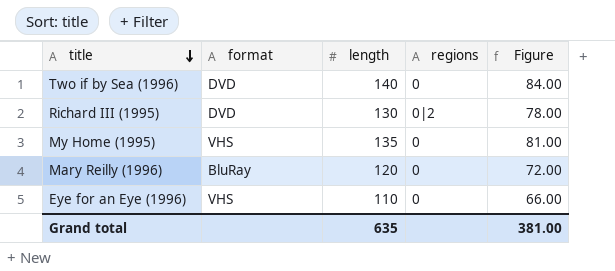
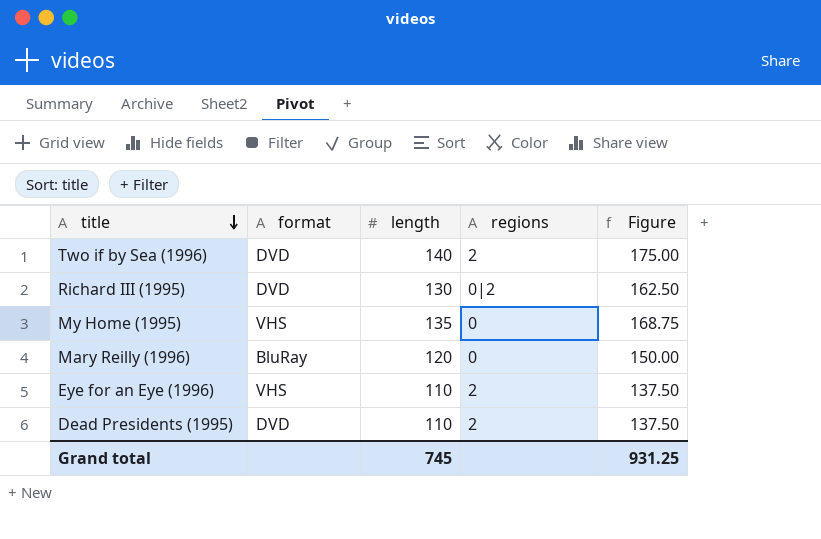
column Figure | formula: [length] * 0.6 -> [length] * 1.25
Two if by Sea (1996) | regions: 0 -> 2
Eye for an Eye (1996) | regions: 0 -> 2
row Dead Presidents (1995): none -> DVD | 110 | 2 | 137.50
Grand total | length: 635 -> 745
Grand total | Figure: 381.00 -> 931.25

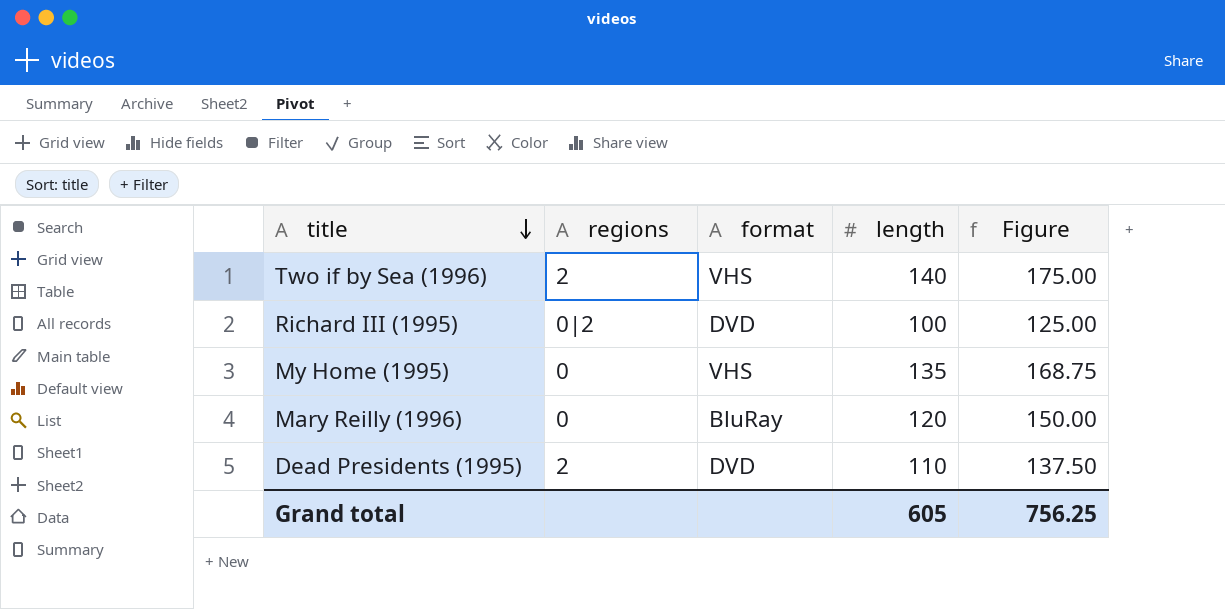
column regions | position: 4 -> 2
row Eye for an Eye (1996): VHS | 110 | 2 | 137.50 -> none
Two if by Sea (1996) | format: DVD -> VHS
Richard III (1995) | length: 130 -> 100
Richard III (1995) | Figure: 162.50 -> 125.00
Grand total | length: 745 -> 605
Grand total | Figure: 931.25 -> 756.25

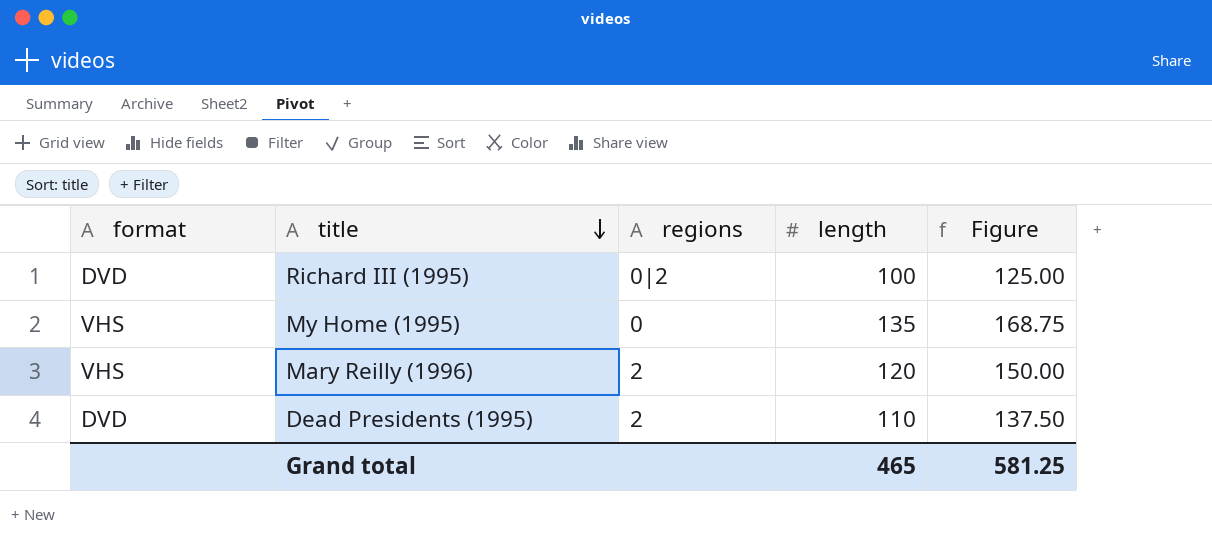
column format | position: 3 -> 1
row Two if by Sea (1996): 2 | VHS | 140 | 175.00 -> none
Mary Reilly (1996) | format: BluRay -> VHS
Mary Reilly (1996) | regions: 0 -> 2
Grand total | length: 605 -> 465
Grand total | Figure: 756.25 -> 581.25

-------

## Action item
Leave out the pictures and set down all of the data exactly.

## Solved exercise
column Figure | formula: [length] * 0.6 -> [length] * 1.25
Two if by Sea (1996) | regions: 0 -> 2
Eye for an Eye (1996) | regions: 0 -> 2
row Dead Presidents (1995): none -> DVD | 110 | 2 | 137.50
Grand total | length: 635 -> 745
Grand total | Figure: 381.00 -> 931.25

column regions | position: 4 -> 2
row Eye for an Eye (1996): VHS | 110 | 2 | 137.50 -> none
Two if by Sea (1996) | format: DVD -> VHS
Richard III (1995) | length: 130 -> 100
Richard III (1995) | Figure: 162.50 -> 125.00
Grand total | length: 745 -> 605
Grand total | Figure: 931.25 -> 756.25

column format | position: 3 -> 1
row Two if by Sea (1996): 2 | VHS | 140 | 175.00 -> none
Mary Reilly (1996) | format: BluRay -> VHS
Mary Reilly (1996) | regions: 0 -> 2
Grand total | length: 605 -> 465
Grand total | Figure: 756.25 -> 581.25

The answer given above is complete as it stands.